The listing below must be repeated word for word, with its images excluded.

+ + +

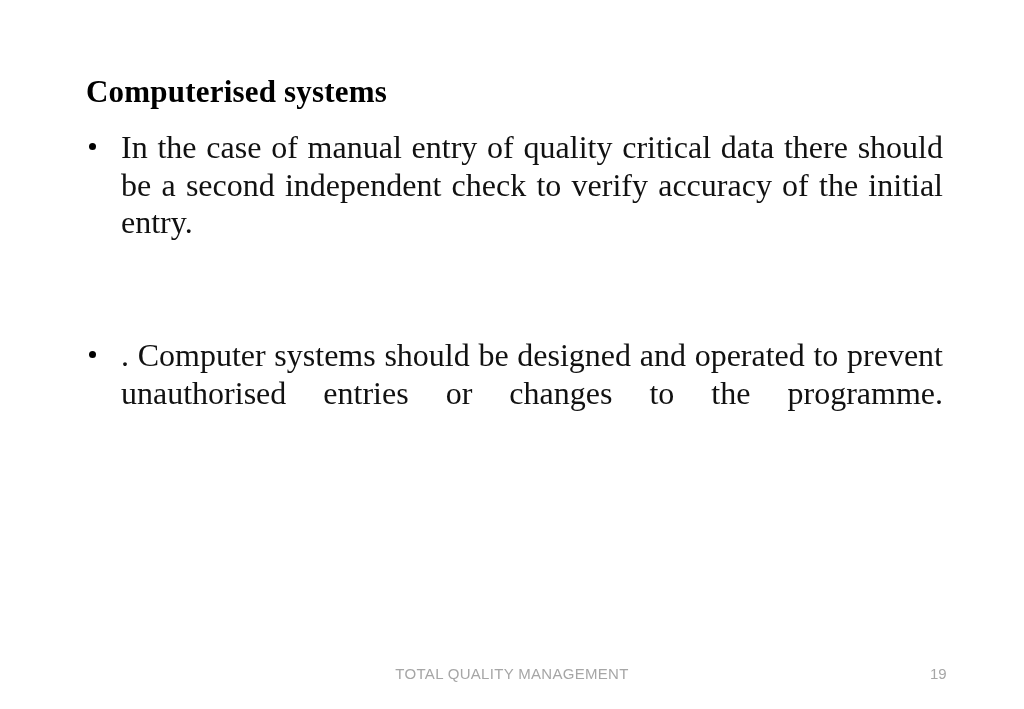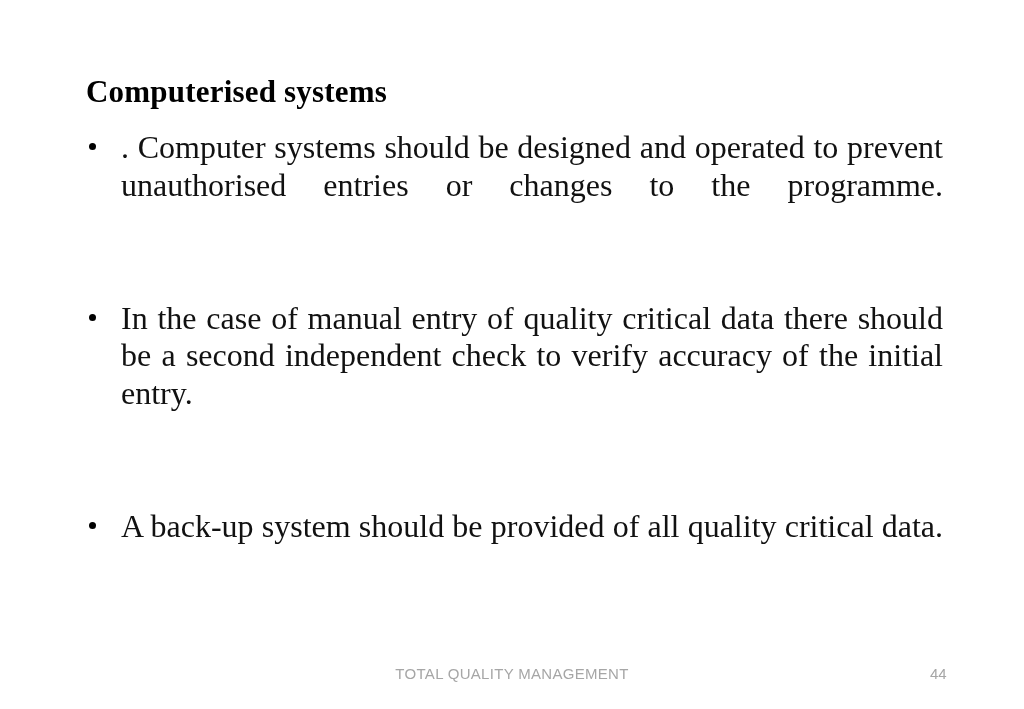". Computer systems should be" div.bullet-item { order: before "In the case of manual" -> after "In the case of manual" }
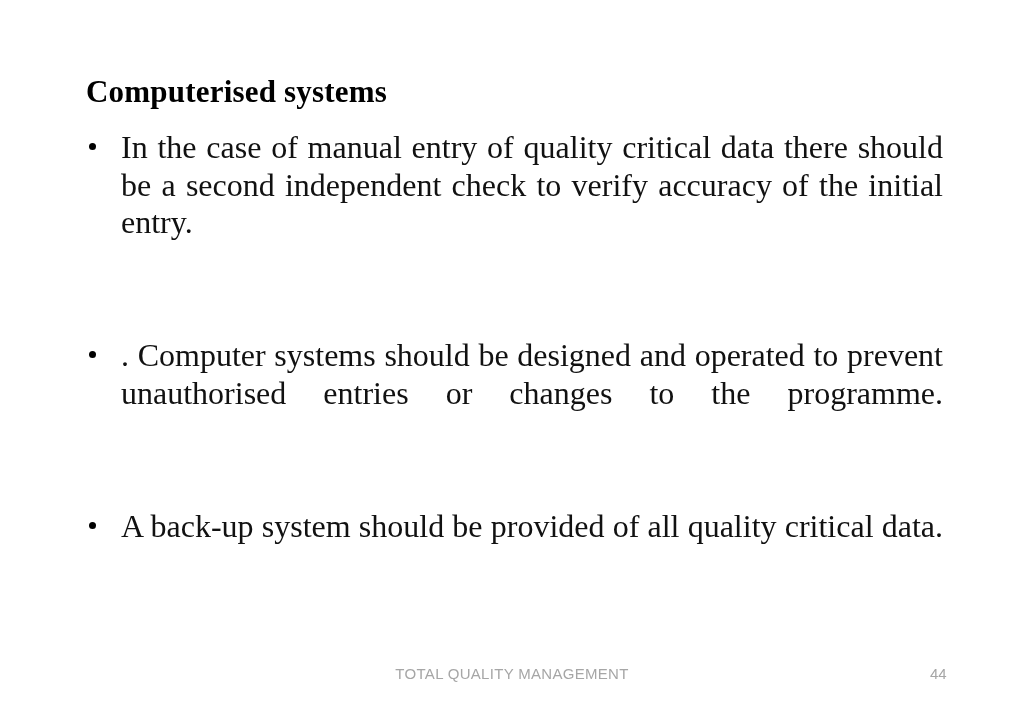"A back-up system should be" div.bullet-item { html: <div> <span></span> <span> A back-up system should be provided of all quality critical data.</span> </div> -> none }
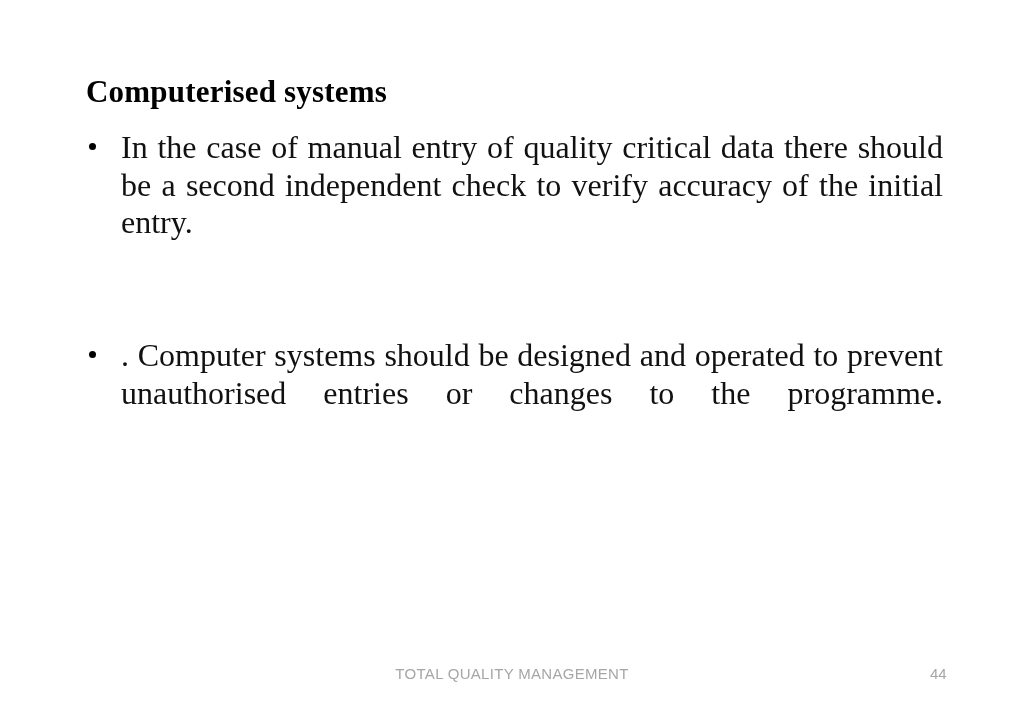"44" div.footer-pagenum { text: 44 -> 19 }
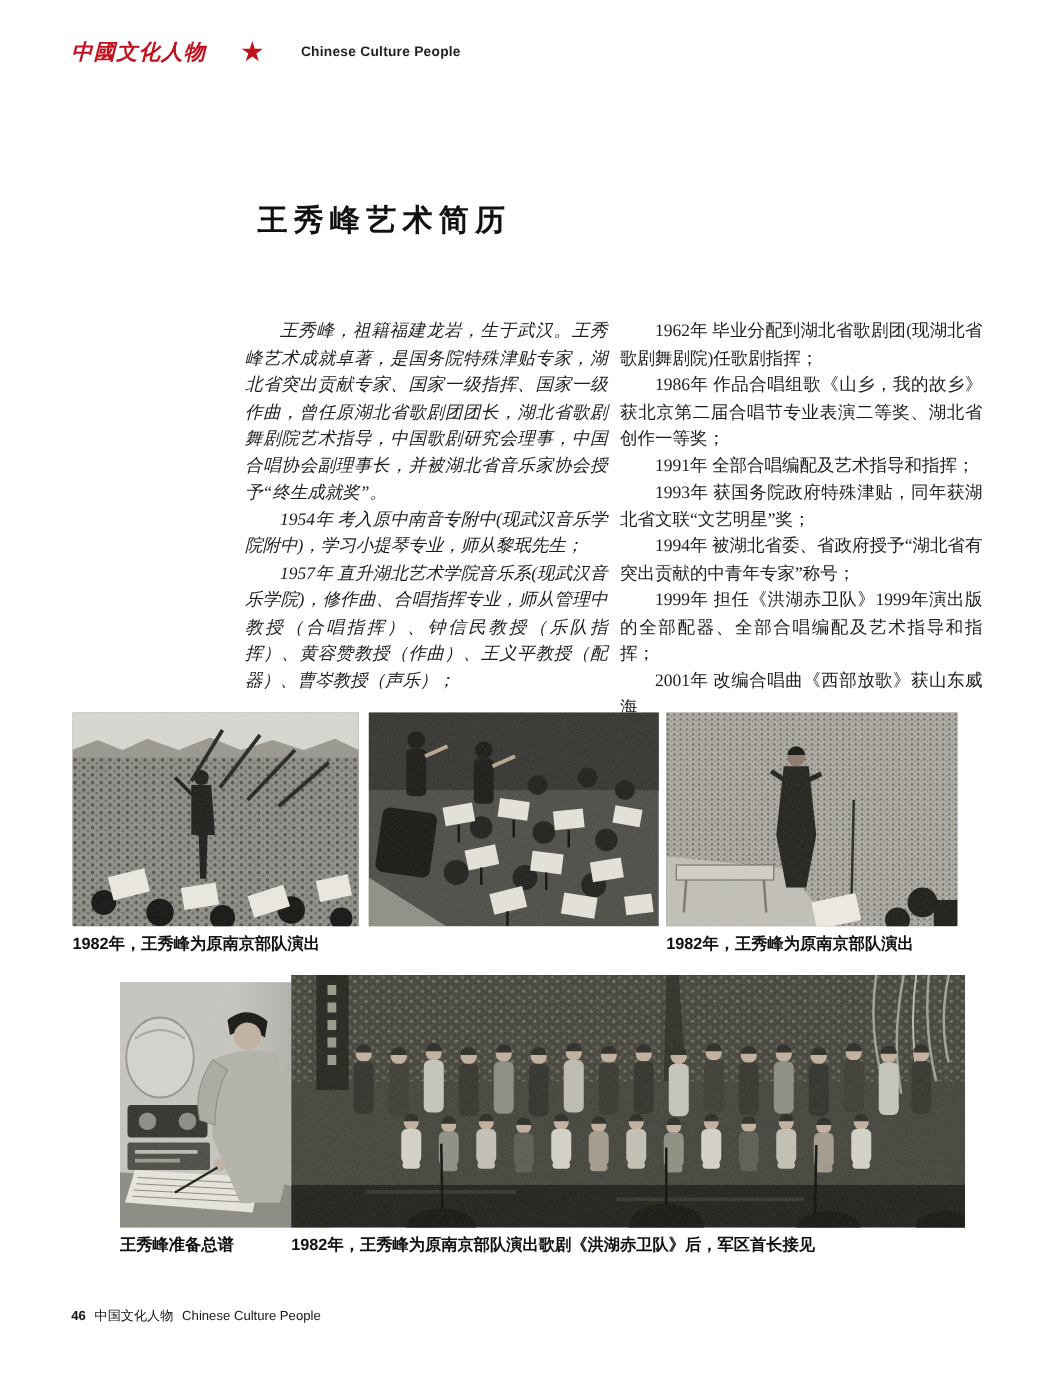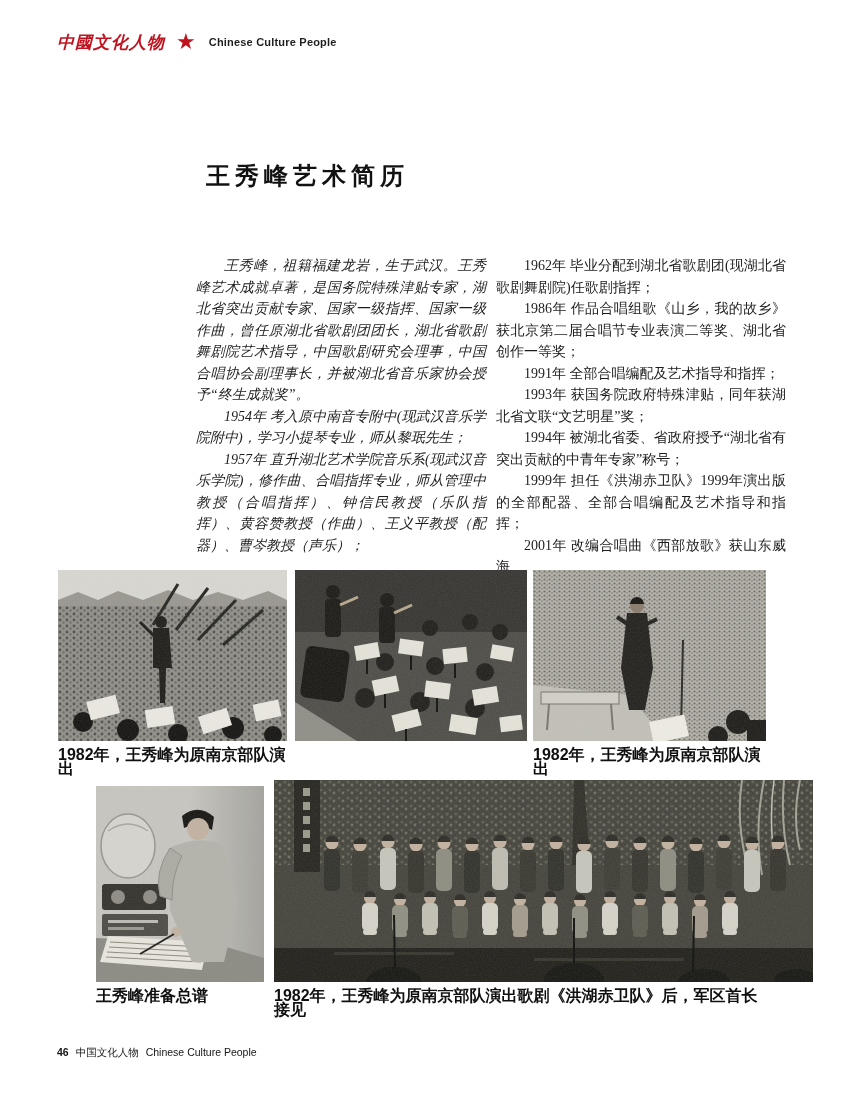"中國文化人物" .brand { gap: 9px -> 25px }
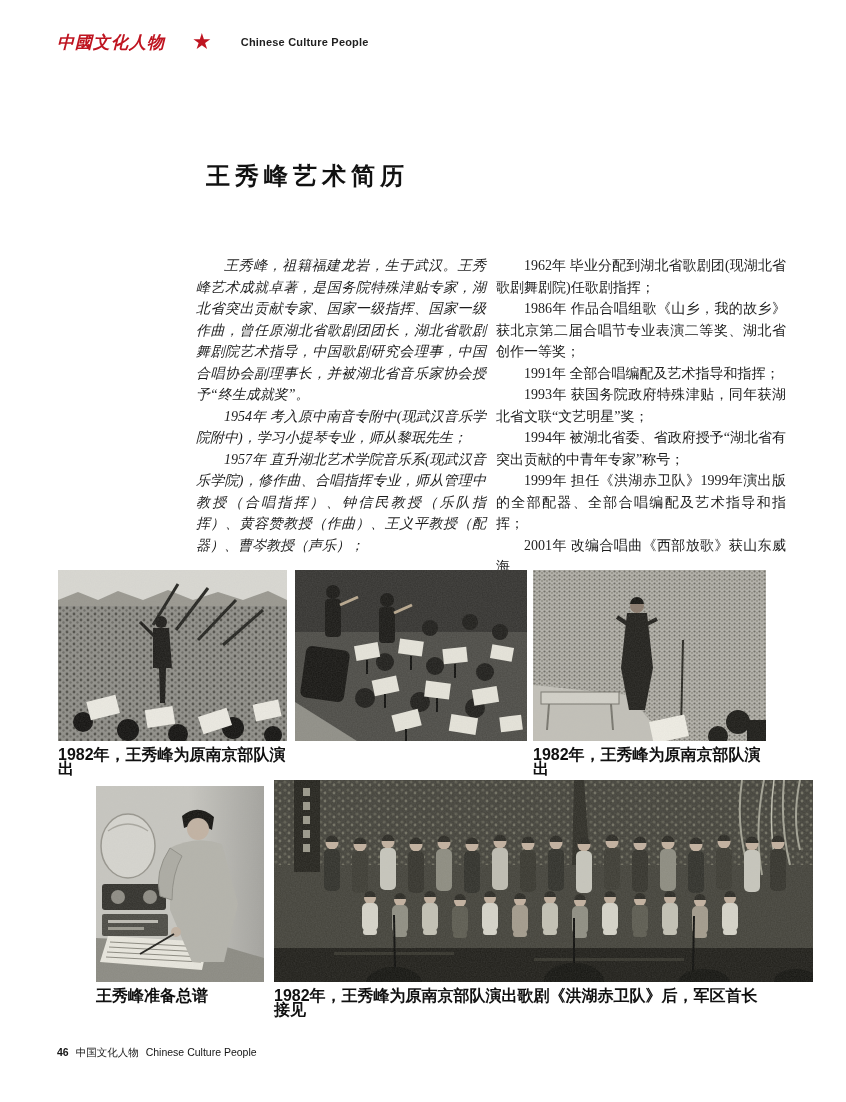"1982年，王秀峰为原南京部队演出" figcaption { font-size: 16px -> 13px }
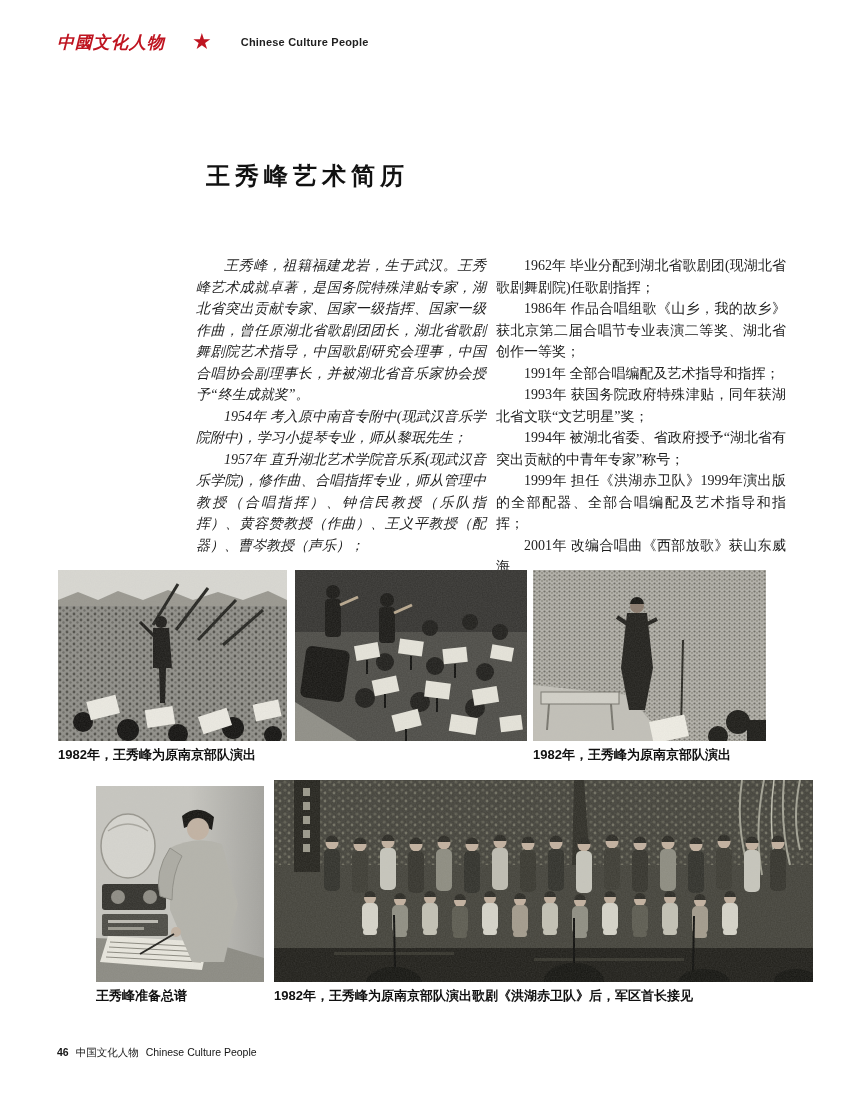"1982年，王秀峰为原南京部队演出歌剧《洪湖赤卫队》后，军区首长接见" .fig5 { margin-left: 41px -> none }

+ + +

Solution to this problem
". Computer systems should be" div.bullet-item { order: before "In the case of manual" -> after "In the case of manual" }
"A back-up system should be" div.bullet-item { html: <div> <span></span> <span> A back-up system should be provided of all quality critical data.</span> </div> -> none }
"44" div.footer-pagenum { text: 44 -> 19 }
"中國文化人物" .brand { gap: 9px -> 25px }
"1982年，王秀峰为原南京部队演出" figcaption { font-size: 16px -> 13px }
"1982年，王秀峰为原南京部队演出歌剧《洪湖赤卫队》后，军区首长接见" .fig5 { margin-left: 41px -> none }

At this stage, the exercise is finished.